*** Opening of Records for the task ***
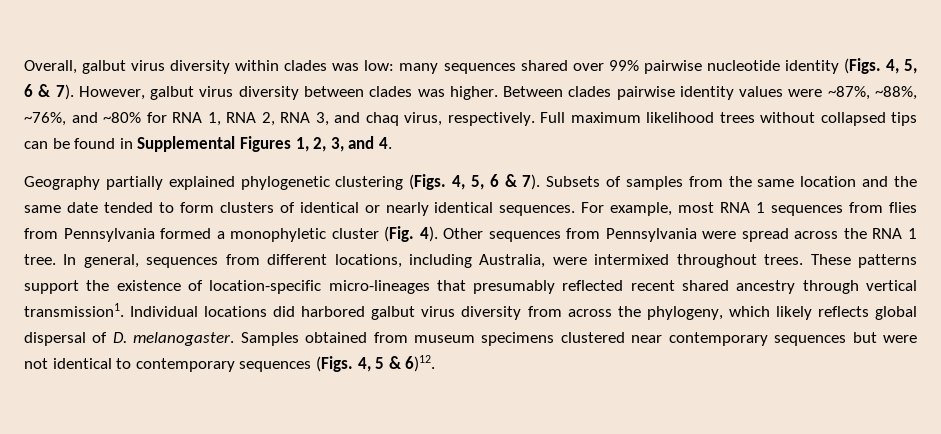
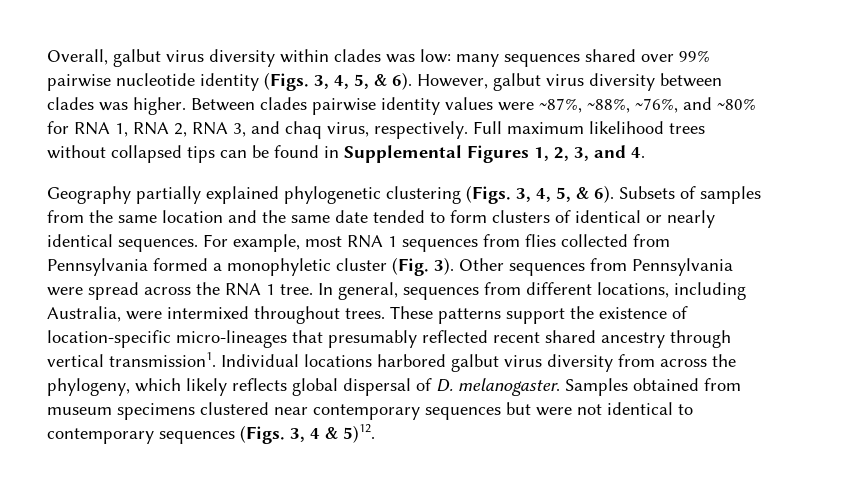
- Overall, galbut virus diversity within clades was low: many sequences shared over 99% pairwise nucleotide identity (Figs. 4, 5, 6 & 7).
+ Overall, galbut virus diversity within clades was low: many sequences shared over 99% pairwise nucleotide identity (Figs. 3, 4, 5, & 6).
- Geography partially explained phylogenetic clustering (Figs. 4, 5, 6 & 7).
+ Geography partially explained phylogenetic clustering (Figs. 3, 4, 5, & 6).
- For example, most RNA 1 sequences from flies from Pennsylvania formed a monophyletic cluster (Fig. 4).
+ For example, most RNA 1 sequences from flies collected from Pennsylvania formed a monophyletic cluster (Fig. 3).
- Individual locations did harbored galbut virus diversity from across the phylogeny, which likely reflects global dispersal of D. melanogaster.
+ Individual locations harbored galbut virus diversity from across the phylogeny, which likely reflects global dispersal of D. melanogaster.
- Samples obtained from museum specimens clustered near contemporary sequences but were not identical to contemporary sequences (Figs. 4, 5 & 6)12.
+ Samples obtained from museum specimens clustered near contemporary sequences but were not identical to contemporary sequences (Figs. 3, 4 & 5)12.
*** Close of Records for the task ***
*** Opening of Records for the task ***
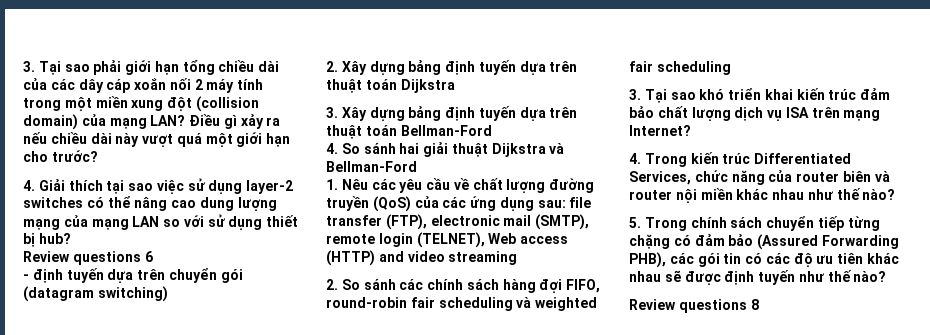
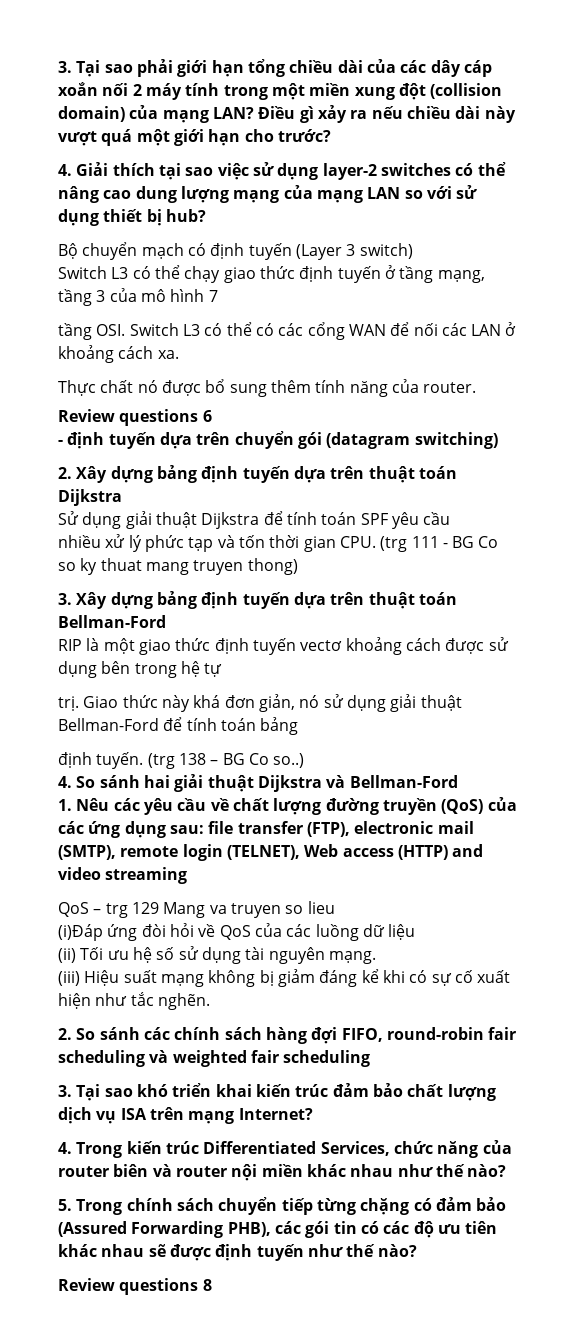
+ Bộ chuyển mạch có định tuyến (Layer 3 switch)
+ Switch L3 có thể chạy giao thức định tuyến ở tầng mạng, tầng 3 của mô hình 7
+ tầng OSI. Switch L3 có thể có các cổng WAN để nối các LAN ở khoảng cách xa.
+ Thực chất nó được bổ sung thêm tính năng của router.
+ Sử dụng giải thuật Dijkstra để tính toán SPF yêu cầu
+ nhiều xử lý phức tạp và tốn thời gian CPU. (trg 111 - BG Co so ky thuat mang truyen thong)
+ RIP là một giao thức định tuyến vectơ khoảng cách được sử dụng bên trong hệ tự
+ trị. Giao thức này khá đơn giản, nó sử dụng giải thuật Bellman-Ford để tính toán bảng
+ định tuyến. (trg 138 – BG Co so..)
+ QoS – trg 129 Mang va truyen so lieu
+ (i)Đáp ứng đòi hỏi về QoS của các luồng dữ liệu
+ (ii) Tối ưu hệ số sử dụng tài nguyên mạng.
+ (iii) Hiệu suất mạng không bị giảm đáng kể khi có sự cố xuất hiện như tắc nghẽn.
*** Close of Records for the task ***
*** Opening of Records for the task ***
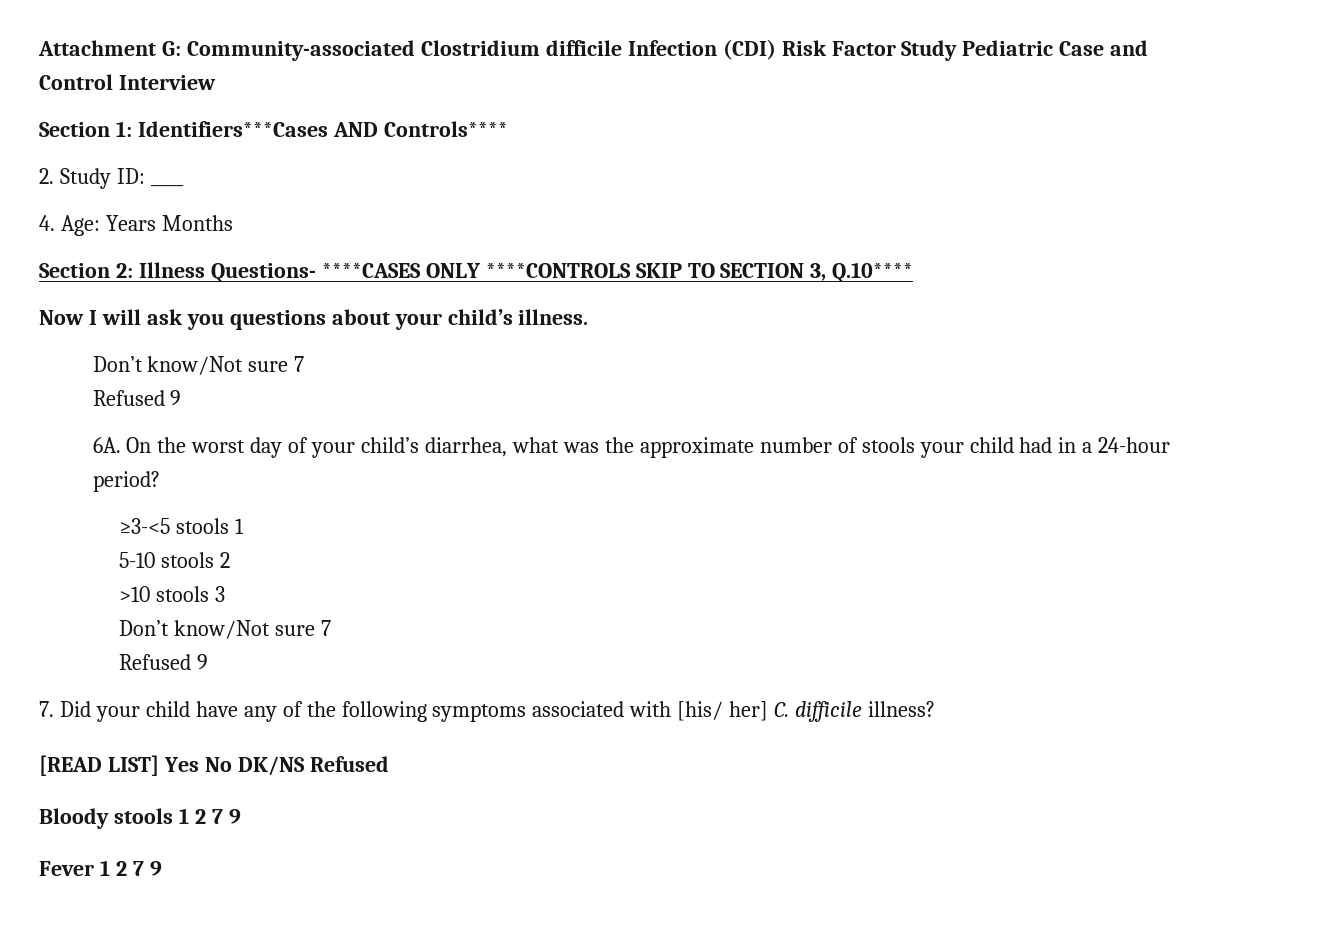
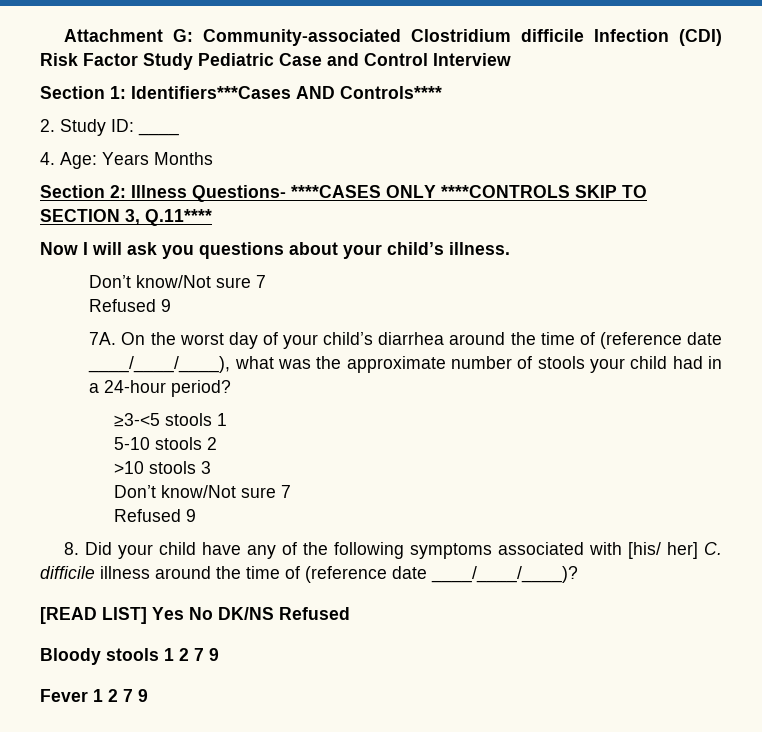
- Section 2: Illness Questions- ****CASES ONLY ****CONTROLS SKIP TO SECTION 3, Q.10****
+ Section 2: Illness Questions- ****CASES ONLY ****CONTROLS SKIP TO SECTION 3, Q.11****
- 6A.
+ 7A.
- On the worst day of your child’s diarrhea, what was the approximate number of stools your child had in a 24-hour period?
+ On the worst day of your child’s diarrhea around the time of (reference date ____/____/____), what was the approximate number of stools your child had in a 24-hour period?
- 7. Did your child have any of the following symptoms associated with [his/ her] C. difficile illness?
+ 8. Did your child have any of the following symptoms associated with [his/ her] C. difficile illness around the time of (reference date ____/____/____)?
*** Close of Records for the task ***
▶ Your instructions:
Nothing but the lines above from the one containing "- 7. Did your" through the one containing "(reference date ____/____/____)?" should appear in the answer, each repeated exactly.

▶ Problem solution:
- 7. Did your child have any of the following symptoms associated with [his/ her] C. difficile illness?
+ 8. Did your child have any of the following symptoms associated with [his/ her] C. difficile illness around the time of (reference date ____/____/____)?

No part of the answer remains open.